* TASK PROMPT:
The entries below should be set down again exactly, with every picture left out.

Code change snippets

Content starts

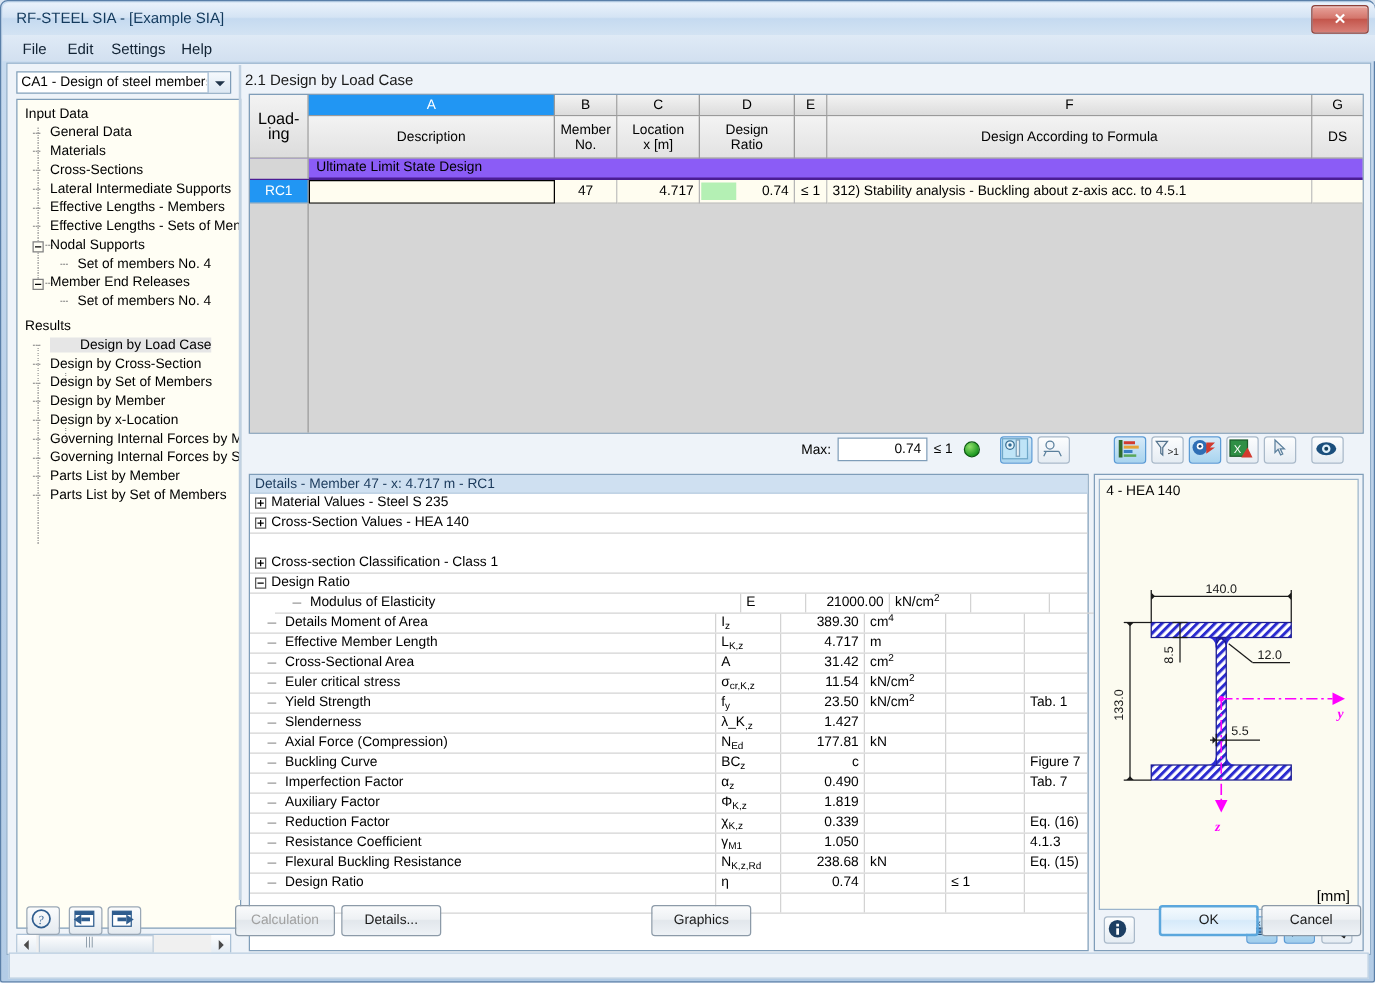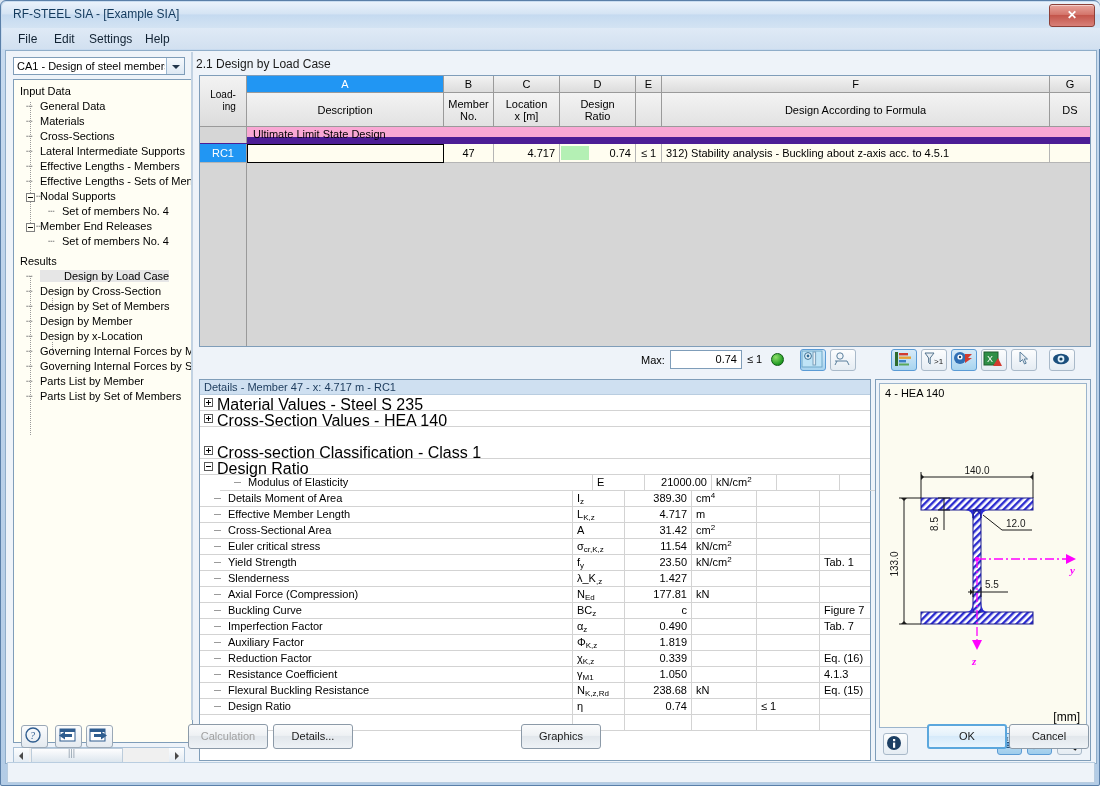--- a/index.html
+++ b/index.html
@@ -121,7 +121,7 @@
     position:absolute;left:0;top:0;width:47px;height:51px;
     background:linear-gradient(to bottom,#f3f3f3,#dcdcdc);
     border-right:1px solid #9a9a9a;border-bottom:1px solid #9a9a9a;
-    box-sizing:border-box;text-align:right;font-size:10px;color:#000;
+    box-sizing:border-box;text-align:center;font-size:13px;color:#000;
     display:flex;align-items:center;justify-content:center;
   }
   .sectionrow{

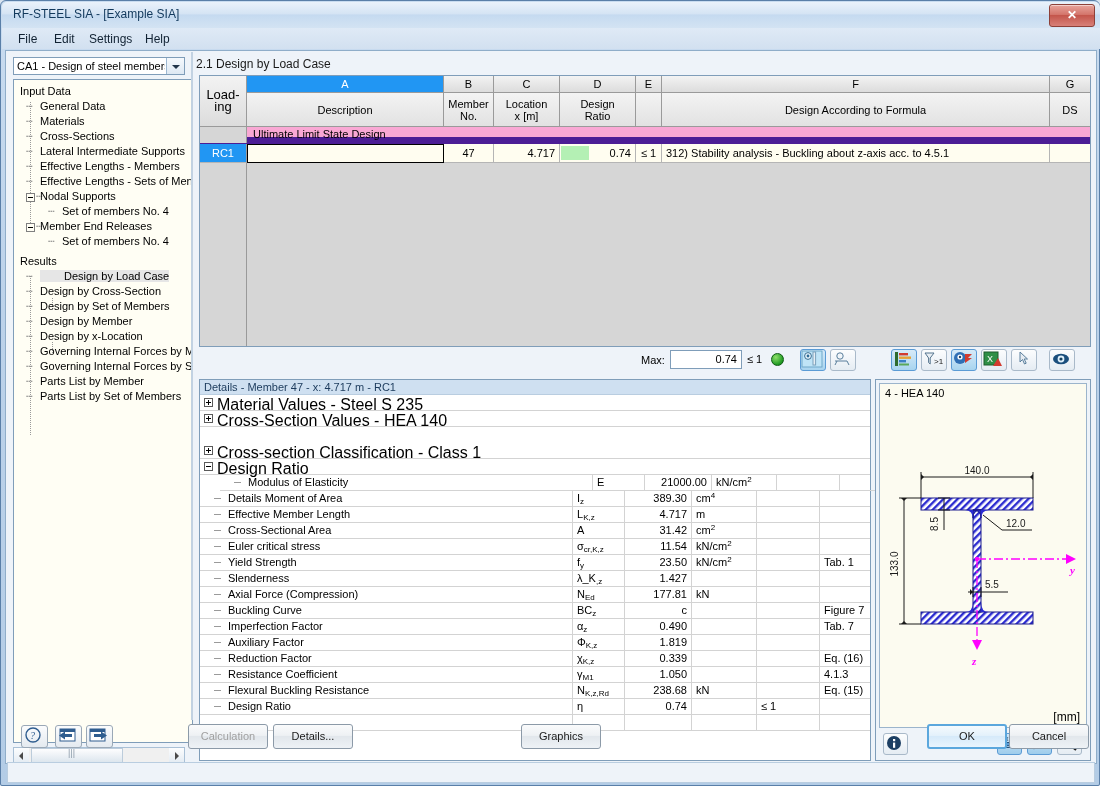--- a/index.html
+++ b/index.html
@@ -126,7 +126,7 @@
   }
   .sectionrow{
     position:absolute;left:0;top:51px;width:890px;height:17px;
-    background:#f9a8d4;border-bottom:7px solid #4c1d95;box-sizing:border-box;
+    background:#8b5cf6;border-bottom:2px solid #4c1d95;box-sizing:border-box;
   }
   .sectionrow .lbl{position:absolute;left:53px;top:1px;font-size:11px;}
   .sectionrow .stub{position:absolute;left:0;top:0;width:47px;height:16px;background:#d6d6d6;border-right:1px solid #9a9a9a;box-sizing:border-box;}

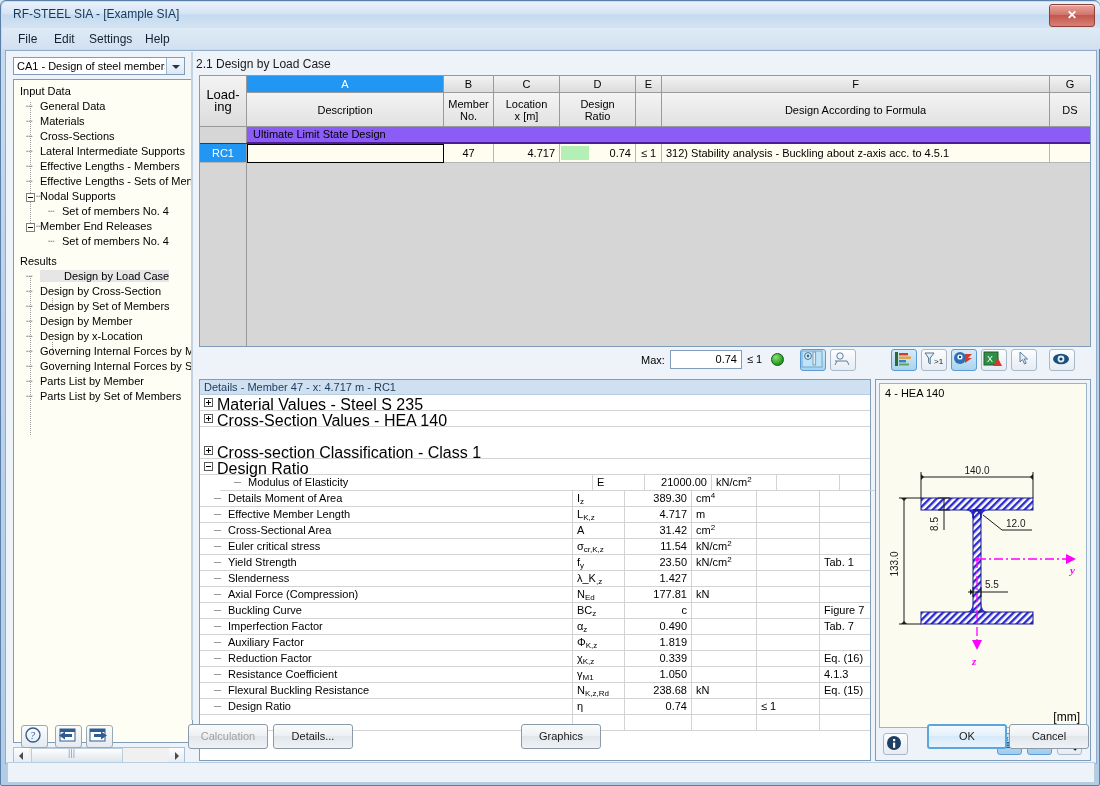--- a/index.html
+++ b/index.html
@@ -182,7 +182,7 @@
   }
   .drow .exp::before{content:"";position:absolute;left:1px;top:3px;width:5px;height:1px;background:#000;}
   .drow .exp.plus::after{content:"";position:absolute;left:3px;top:1px;width:1px;height:5px;background:#000;}
-  .drow .gname{position:absolute;left:17px;top:1px;font-size:16px;}
+  .drow .gname{position:absolute;left:17px;top:1px;font-size:11px;}
   .drow .leafdash{position:absolute;left:14px;top:7px;width:7px;height:1px;background:#9a9a9a;}
   .drow .lname{position:absolute;left:28px;top:1px;font-size:11px;}
   .dcell{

Content ends

* RESPONSE TO THE TASK:
--- a/index.html
+++ b/index.html
@@ -121,7 +121,7 @@
     position:absolute;left:0;top:0;width:47px;height:51px;
     background:linear-gradient(to bottom,#f3f3f3,#dcdcdc);
     border-right:1px solid #9a9a9a;border-bottom:1px solid #9a9a9a;
-    box-sizing:border-box;text-align:right;font-size:10px;color:#000;
+    box-sizing:border-box;text-align:center;font-size:13px;color:#000;
     display:flex;align-items:center;justify-content:center;
   }
   .sectionrow{

--- a/index.html
+++ b/index.html
@@ -126,7 +126,7 @@
   }
   .sectionrow{
     position:absolute;left:0;top:51px;width:890px;height:17px;
-    background:#f9a8d4;border-bottom:7px solid #4c1d95;box-sizing:border-box;
+    background:#8b5cf6;border-bottom:2px solid #4c1d95;box-sizing:border-box;
   }
   .sectionrow .lbl{position:absolute;left:53px;top:1px;font-size:11px;}
   .sectionrow .stub{position:absolute;left:0;top:0;width:47px;height:16px;background:#d6d6d6;border-right:1px solid #9a9a9a;box-sizing:border-box;}

--- a/index.html
+++ b/index.html
@@ -182,7 +182,7 @@
   }
   .drow .exp::before{content:"";position:absolute;left:1px;top:3px;width:5px;height:1px;background:#000;}
   .drow .exp.plus::after{content:"";position:absolute;left:3px;top:1px;width:1px;height:5px;background:#000;}
-  .drow .gname{position:absolute;left:17px;top:1px;font-size:16px;}
+  .drow .gname{position:absolute;left:17px;top:1px;font-size:11px;}
   .drow .leafdash{position:absolute;left:14px;top:7px;width:7px;height:1px;background:#9a9a9a;}
   .drow .lname{position:absolute;left:28px;top:1px;font-size:11px;}
   .dcell{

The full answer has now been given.